Excerpted records »
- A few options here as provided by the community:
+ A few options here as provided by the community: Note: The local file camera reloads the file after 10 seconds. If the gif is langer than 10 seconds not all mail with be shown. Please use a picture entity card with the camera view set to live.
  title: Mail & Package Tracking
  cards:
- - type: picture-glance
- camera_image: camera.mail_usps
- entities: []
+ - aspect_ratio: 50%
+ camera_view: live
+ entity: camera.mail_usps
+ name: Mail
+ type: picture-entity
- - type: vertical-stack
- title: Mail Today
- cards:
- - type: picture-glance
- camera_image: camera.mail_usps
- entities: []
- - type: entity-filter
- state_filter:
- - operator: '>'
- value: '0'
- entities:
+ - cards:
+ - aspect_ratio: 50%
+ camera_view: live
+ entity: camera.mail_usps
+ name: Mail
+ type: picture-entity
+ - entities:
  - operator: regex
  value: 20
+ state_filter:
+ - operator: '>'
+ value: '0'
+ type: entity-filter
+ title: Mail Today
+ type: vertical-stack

--

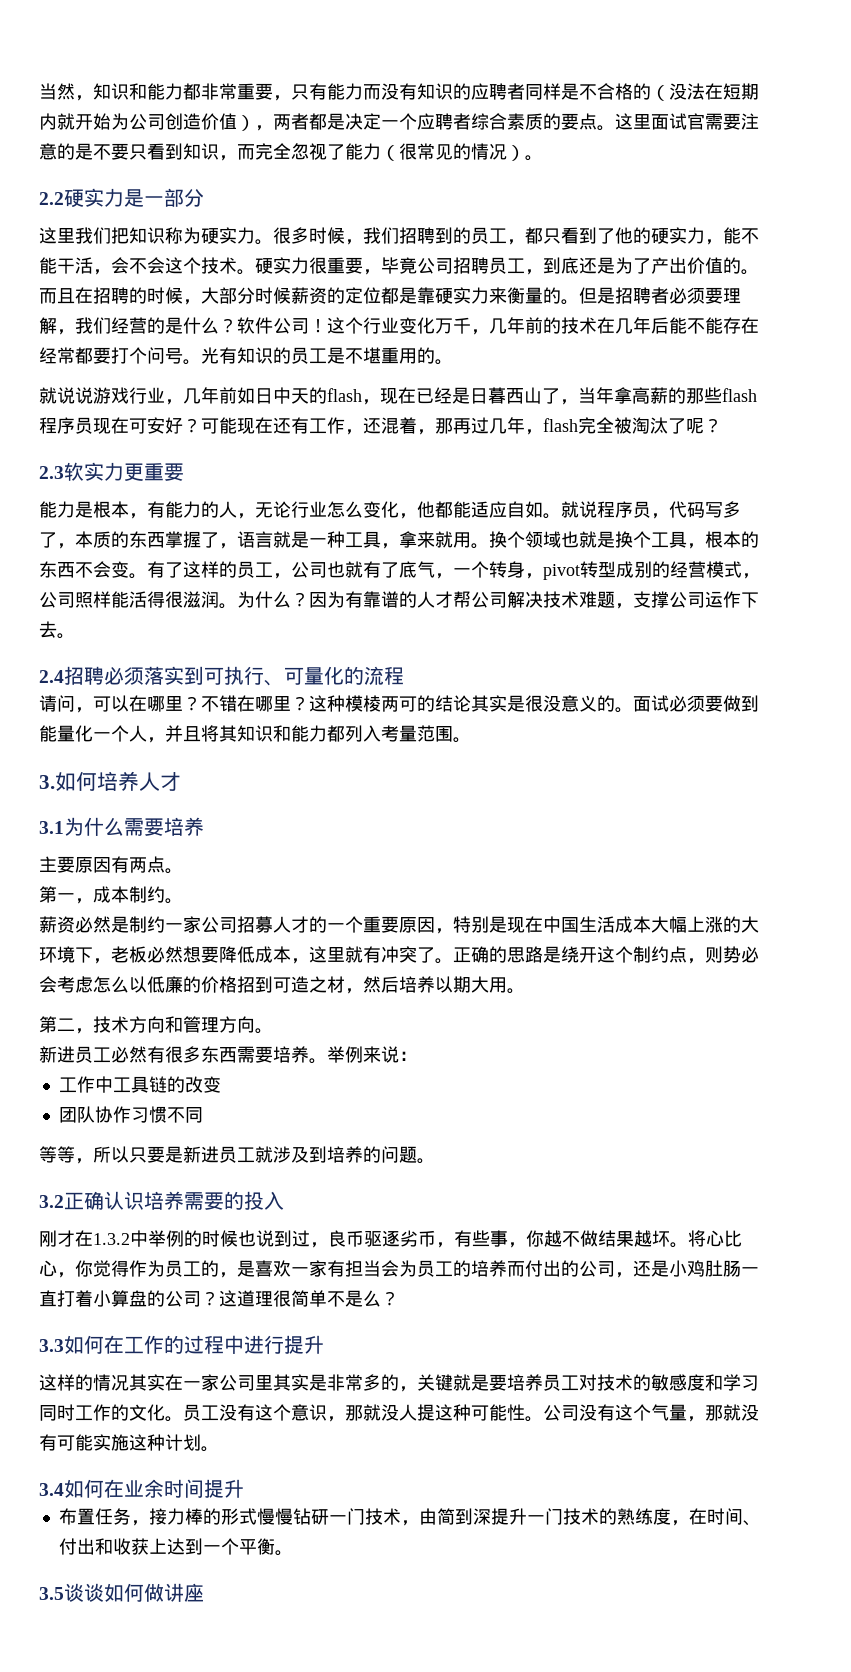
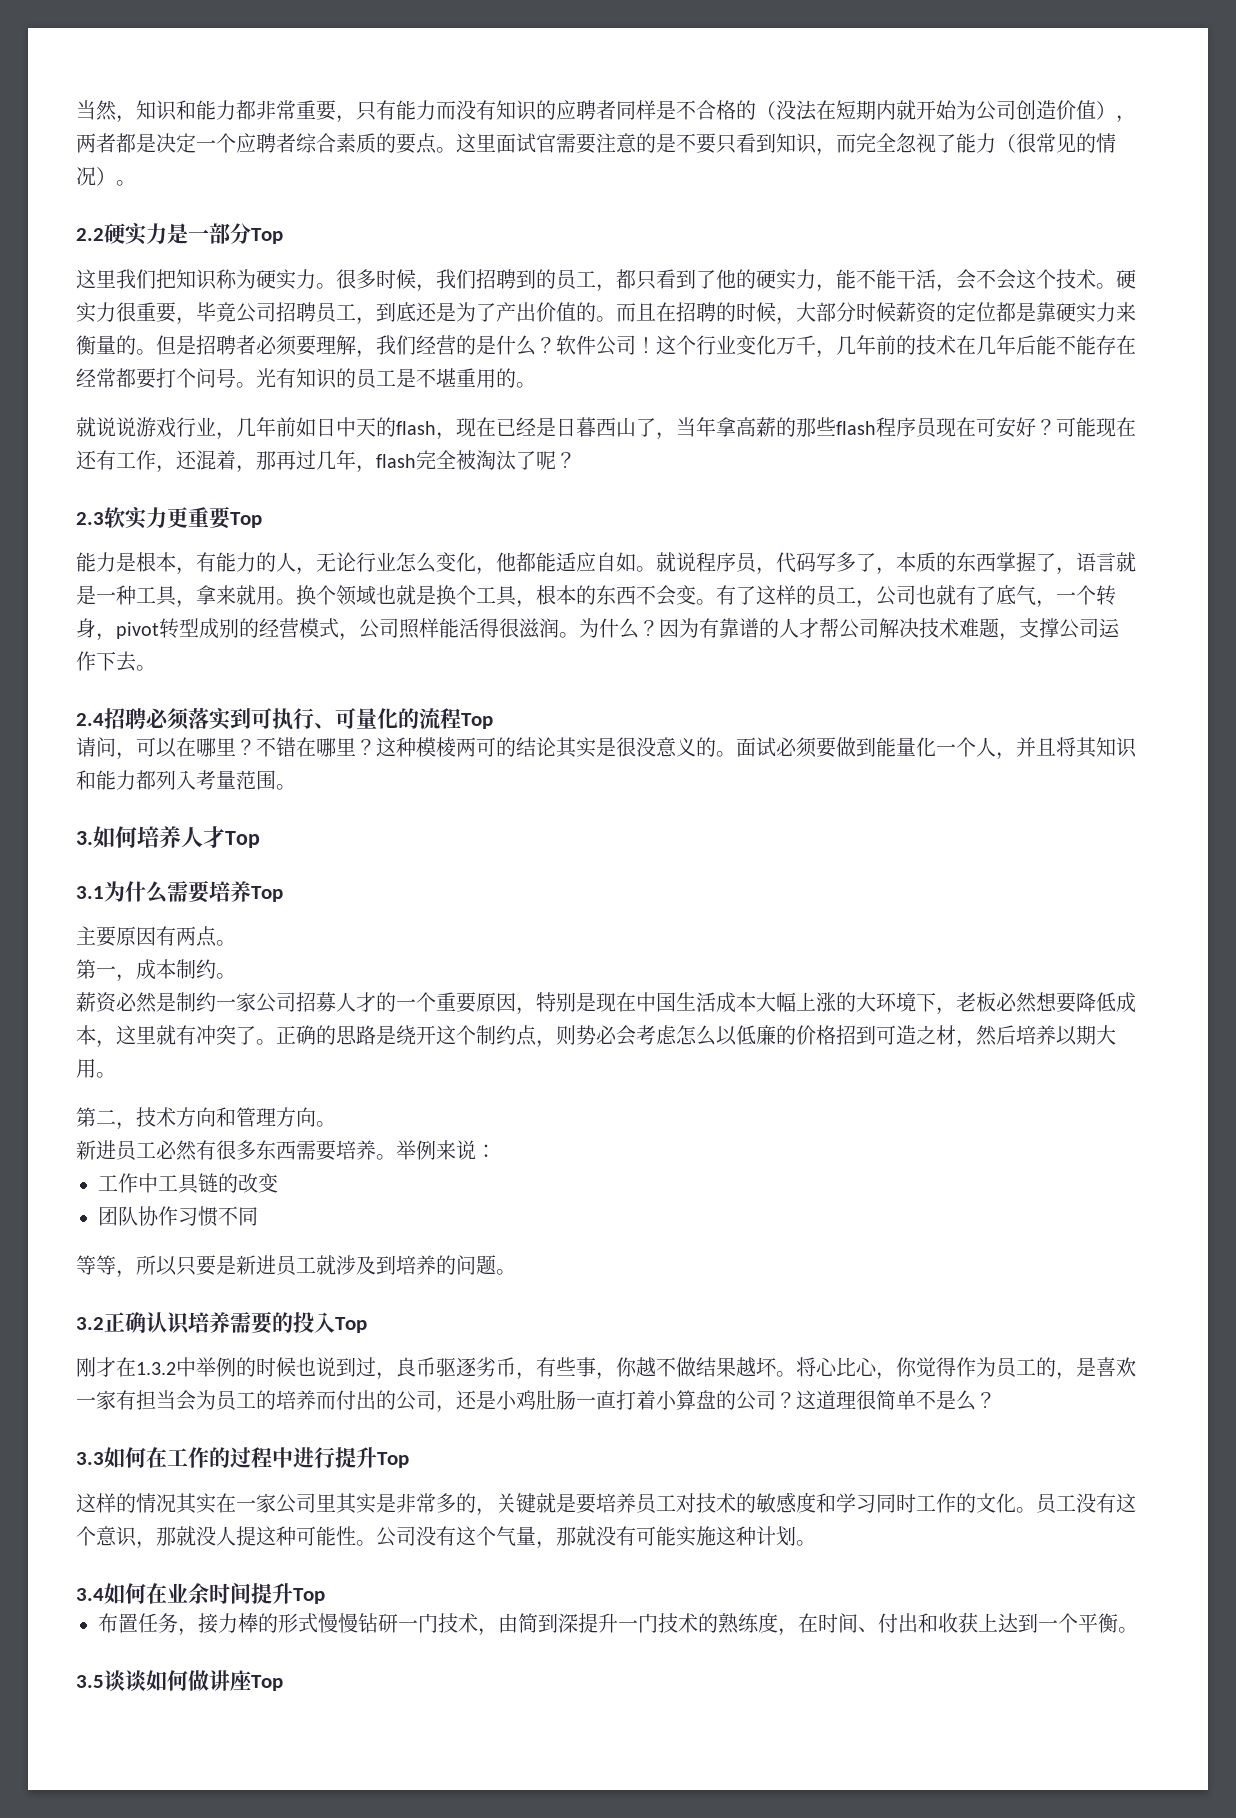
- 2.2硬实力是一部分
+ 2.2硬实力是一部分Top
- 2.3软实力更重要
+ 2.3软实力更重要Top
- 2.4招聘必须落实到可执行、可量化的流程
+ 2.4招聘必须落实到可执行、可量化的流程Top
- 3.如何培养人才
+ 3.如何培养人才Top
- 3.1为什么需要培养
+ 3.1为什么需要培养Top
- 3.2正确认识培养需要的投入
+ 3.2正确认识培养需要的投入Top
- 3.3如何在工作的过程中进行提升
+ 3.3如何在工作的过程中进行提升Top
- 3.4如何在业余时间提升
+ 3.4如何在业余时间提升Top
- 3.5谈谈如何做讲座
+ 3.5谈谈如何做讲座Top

Exercise goal »
If a line of the listing above holds the string "vertical", copy it.

Expected answer »
- - type: vertical-stack
+ type: vertical-stack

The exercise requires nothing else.